— INPUT FOR THIS TASK —

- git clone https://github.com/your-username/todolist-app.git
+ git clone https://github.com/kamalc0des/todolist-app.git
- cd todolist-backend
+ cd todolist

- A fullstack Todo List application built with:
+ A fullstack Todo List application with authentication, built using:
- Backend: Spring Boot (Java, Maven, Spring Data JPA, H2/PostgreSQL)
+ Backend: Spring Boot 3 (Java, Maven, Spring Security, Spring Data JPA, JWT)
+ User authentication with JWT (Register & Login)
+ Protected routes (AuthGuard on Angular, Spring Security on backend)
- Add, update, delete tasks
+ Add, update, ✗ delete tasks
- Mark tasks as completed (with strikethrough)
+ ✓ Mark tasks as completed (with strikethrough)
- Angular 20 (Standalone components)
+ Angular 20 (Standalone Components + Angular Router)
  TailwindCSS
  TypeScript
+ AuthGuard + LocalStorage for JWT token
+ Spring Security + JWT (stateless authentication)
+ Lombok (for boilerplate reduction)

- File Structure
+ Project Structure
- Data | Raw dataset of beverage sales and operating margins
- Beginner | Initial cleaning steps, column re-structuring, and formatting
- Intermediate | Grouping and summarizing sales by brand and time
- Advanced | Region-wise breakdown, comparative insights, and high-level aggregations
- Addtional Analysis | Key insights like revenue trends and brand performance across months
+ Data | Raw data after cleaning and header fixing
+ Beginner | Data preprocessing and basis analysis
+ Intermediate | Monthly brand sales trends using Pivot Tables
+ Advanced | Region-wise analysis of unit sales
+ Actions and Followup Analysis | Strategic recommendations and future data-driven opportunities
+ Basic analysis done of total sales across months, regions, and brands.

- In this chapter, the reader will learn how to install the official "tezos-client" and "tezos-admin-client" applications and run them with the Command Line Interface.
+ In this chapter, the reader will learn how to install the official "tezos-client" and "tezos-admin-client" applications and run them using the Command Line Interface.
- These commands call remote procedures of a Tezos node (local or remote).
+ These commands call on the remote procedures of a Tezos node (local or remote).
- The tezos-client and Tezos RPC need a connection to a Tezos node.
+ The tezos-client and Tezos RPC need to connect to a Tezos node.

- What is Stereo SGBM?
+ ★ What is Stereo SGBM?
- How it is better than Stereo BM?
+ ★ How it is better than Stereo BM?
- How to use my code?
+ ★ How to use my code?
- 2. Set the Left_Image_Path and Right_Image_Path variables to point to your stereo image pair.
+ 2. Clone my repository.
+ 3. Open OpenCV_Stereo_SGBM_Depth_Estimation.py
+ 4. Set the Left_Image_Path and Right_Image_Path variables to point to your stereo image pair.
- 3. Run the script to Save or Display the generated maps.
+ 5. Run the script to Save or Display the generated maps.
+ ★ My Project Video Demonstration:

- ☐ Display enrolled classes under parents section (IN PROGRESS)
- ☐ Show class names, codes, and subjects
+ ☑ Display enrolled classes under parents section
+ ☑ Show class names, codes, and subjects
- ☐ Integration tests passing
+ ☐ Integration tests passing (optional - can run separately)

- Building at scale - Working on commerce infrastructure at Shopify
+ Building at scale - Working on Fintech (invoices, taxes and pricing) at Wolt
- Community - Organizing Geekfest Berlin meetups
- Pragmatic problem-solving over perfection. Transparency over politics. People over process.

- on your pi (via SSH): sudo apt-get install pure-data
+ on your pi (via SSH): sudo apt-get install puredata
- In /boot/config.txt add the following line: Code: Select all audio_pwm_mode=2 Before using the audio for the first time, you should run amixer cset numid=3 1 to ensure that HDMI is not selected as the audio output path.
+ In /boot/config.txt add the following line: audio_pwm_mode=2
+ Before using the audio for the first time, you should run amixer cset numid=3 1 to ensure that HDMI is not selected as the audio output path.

— EXERCISE GOAL —
Would you please copy all lines in the data that contain the word "chapter"?

— OUTPUT FOR THIS EXERCISE —
- In this chapter, the reader will learn how to install the official "tezos-client" and "tezos-admin-client" applications and run them with the Command Line Interface.
+ In this chapter, the reader will learn how to install the official "tezos-client" and "tezos-admin-client" applications and run them using the Command Line Interface.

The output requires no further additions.